Vecinos y comerciantes de Otero advierten de la falta de seguridad tras el último robo

Los bloques donde actuaron los ladrones, en la calle Emigrante. /P. L.
Los bloques donde actuaron los ladrones, en la calle Emigrante. / P. L.

Toman medidas propias, como colocar bien los felpudos de las viviendas o instalar alarmas en las negocios, para evitar a los ladrones

P. CARRELO / R. AGUDÍN OVIEDO.

El nuevo caso de robo tras detectar los ya famosos testigos de plástico ponía en vilo a Otero el pasado domingo. Un hecho que se producía de noche, en una de las viviendas de los bloques de la calle Emigrante, y que la Policía Nacional continúa investigando. Según fuentes policiales, no se han registrado más denuncias. Aunque, en lo que va de verano, los ladrones han actuado en el entorno de la Ronda Sur y en El Cristo. La Policía ha montado un «dispostivo específico» para combartir los asaltos.

Tras el último episodio, son muchos los vecinos del barrio de Otero que se preocupan y toman medidas por su cuenta, como Guadalupe Bobes, que reconoce que trata de tener siempre bien colocado el felpudo de sus vecinos de puerta, «aunque no los conozca». Para esta profesora, «todos tenemos que estar más alerta, sobre todo si sabemos que no hay propietarios».

Consciente de que todo se agrava en el periodo estival, Agustín Bobes recomienda «ser discreto cuando te vayas de vacaciones y no andar contándolo por ahí», porque «no te puedes fiar ni un pelo». También ha tenido «mucho que ver que la calle del robo esté muy poco transitada», comenta Bobes, algo en lo que no coinciden los comerciantes del barrio. Avelino Rodríguez se queja desde detrás de la barra de la «poca seguridad» que existe en general: «Aquí entraron tres veces en quince días, antes de que tuviésemos alarma; en Lata de Zinc, siete u ocho veces; al local de al lado también intentaron entrar y al de la academia de conducir le han robado los ordenadores», y es que «por aquí no hay comercio que no haya sido asaltado».

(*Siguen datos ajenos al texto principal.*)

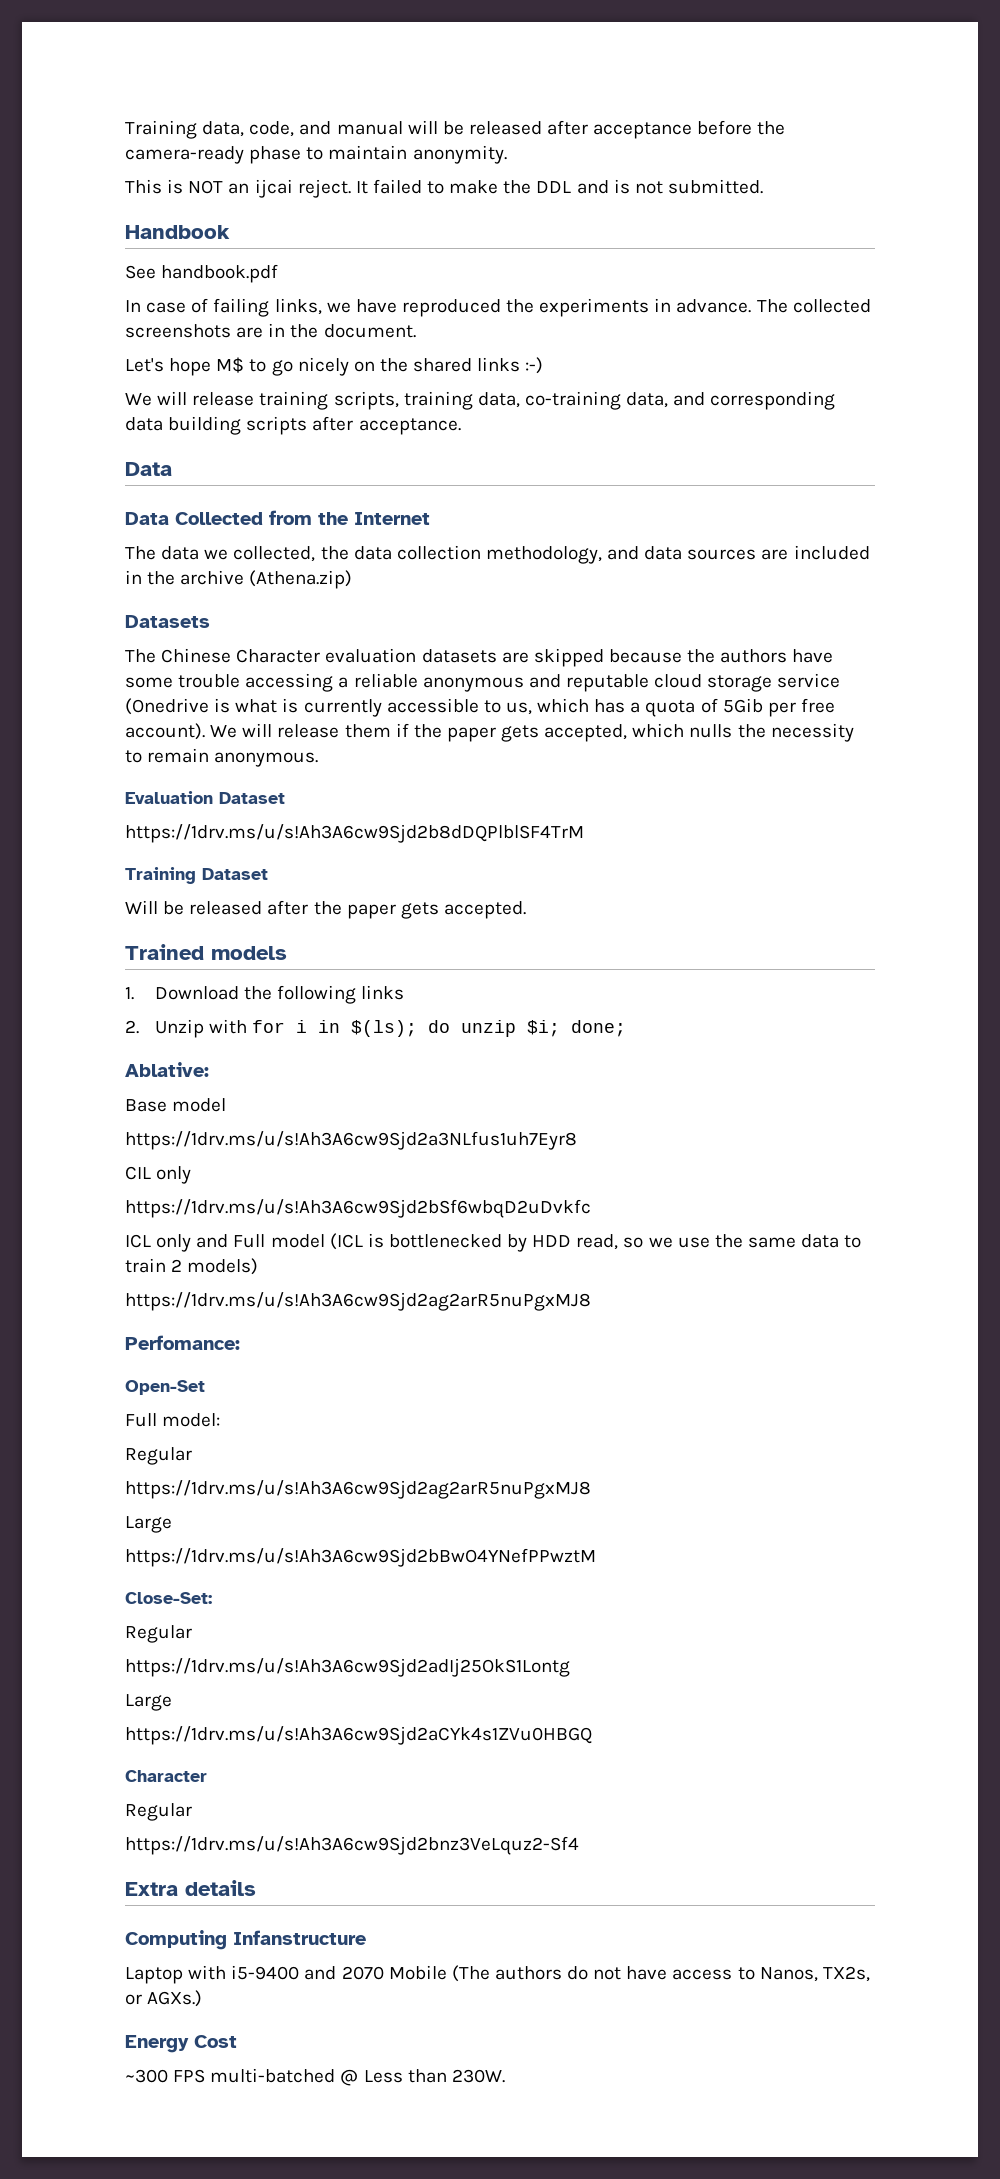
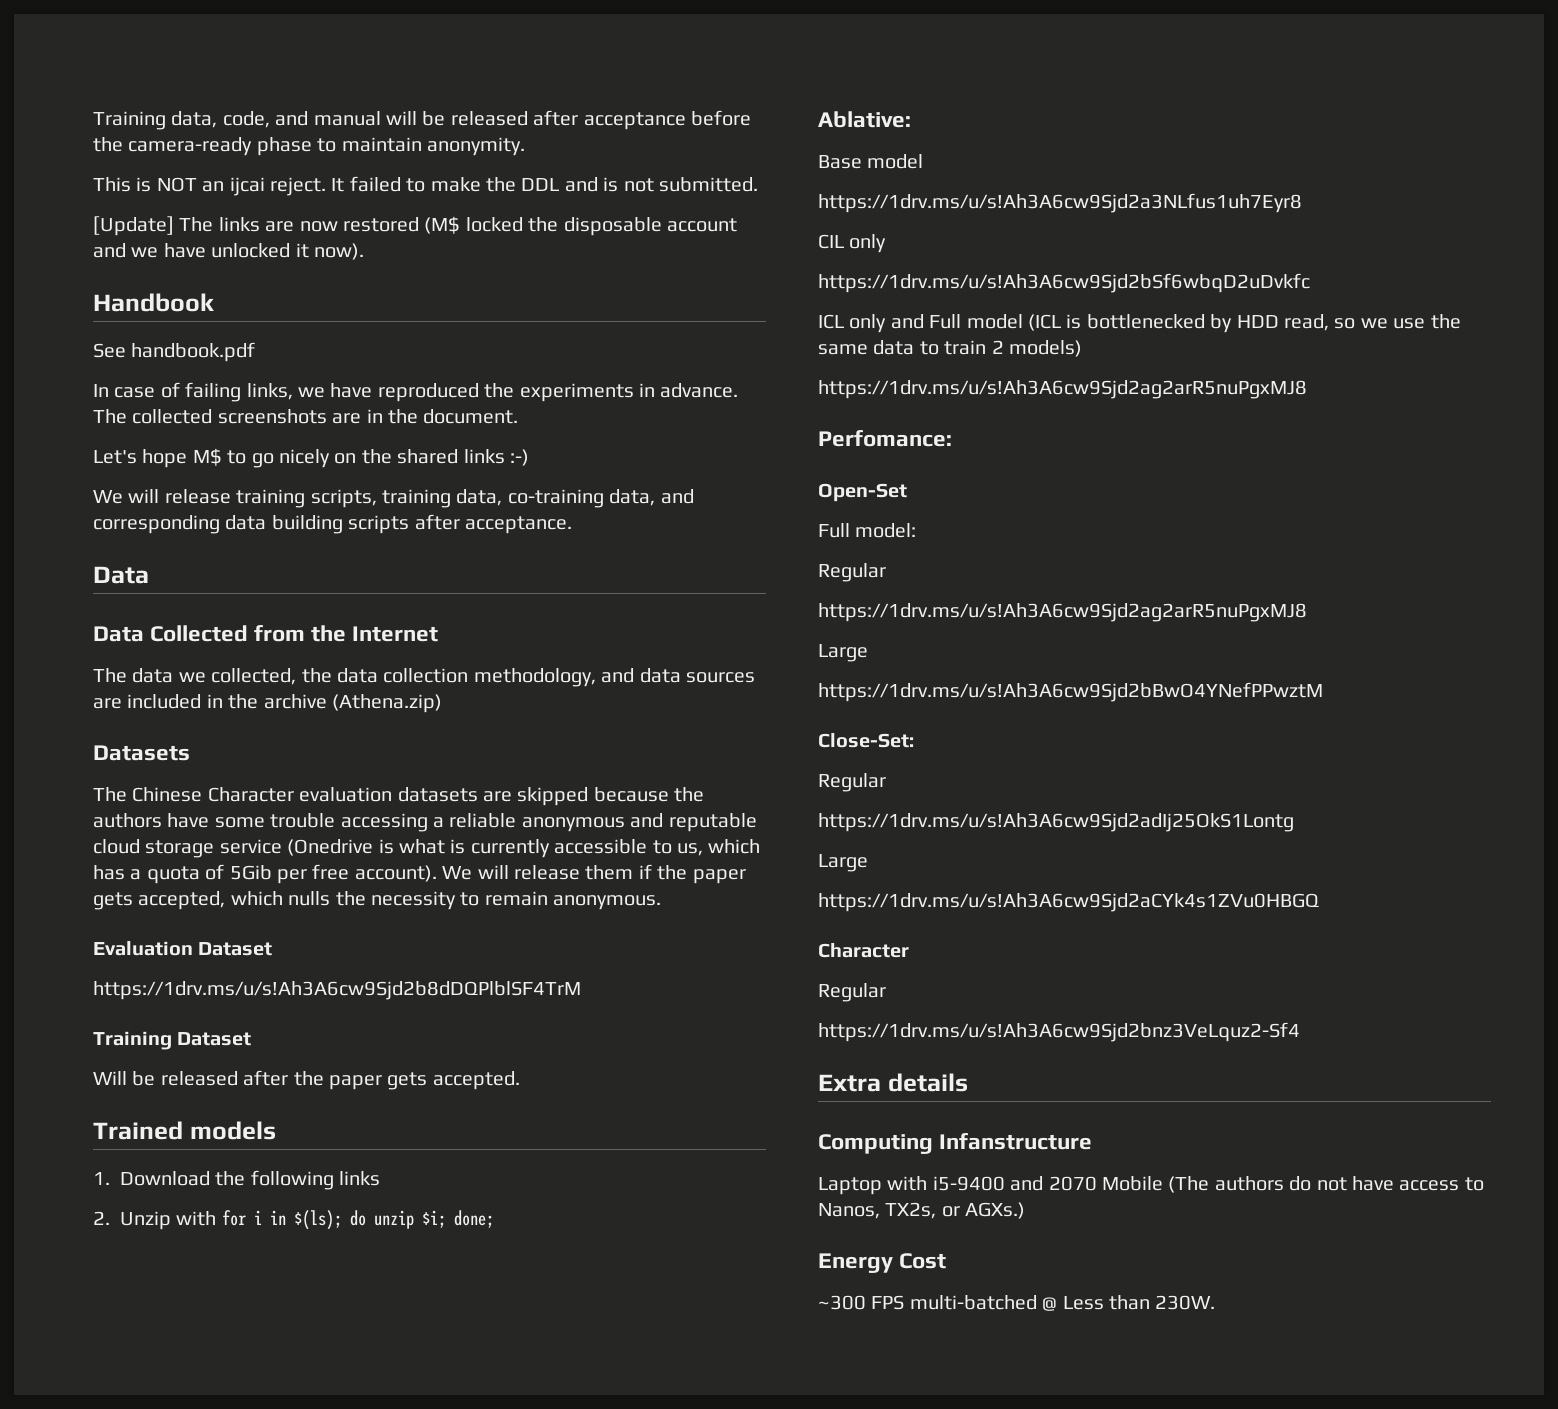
(763, 186) none -> [93,216,737,236] [93,243,364,260] // [Update] The links are now restored (M$ locked the disposable account and we have unlocked it now).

La inseguridad es tal que «lo mínimo que pueden hacerte es 'grafitearte' las persianas», añade Rodríguez. «Y luego se presume de tener una ciudad tranquila».

Opiniones que comparte con el tatuador Marcos Bobes, en cuyo negocio intentaron entrar en mayo forzando la cerradura. Aunque no lo lograsen, se ha visto obligado a instalar una alarma en la que se deja 55 euros cada mes. Se queja de no haber visto refuerzo policial.

Otros vecinos se muestran más tranquilos, porque «los robos no son cosa de Otero, están siendo generalizados en Oviedo», argumenta Julio Candanedo, contento con la mejoría del barrio en los últimos años pero no tanto con el trato que este recibe: «Hace tiempo que la Policía no viene por follones como los que había antes, que desaparecieron, pero ahora tampoco es que se molesten mucho por el barrio».

Algunos se muestran indiferentes, «sin miedo», y afirman que en caso de encontrarse un testigo de plástico en su puerta, lo quitarían «sin avisar a nadie», desoyendo a la Policía, que en tal caso recomienda llamar al 091.

También se aconseja evitar abrir el portal del edificio a desconocidos, instalar programadores que accionen las luces de casa, cerrar puertas y ventanas, o exigir la acreditación pertinente a representantes de las compañías eléctricas o telefónicas.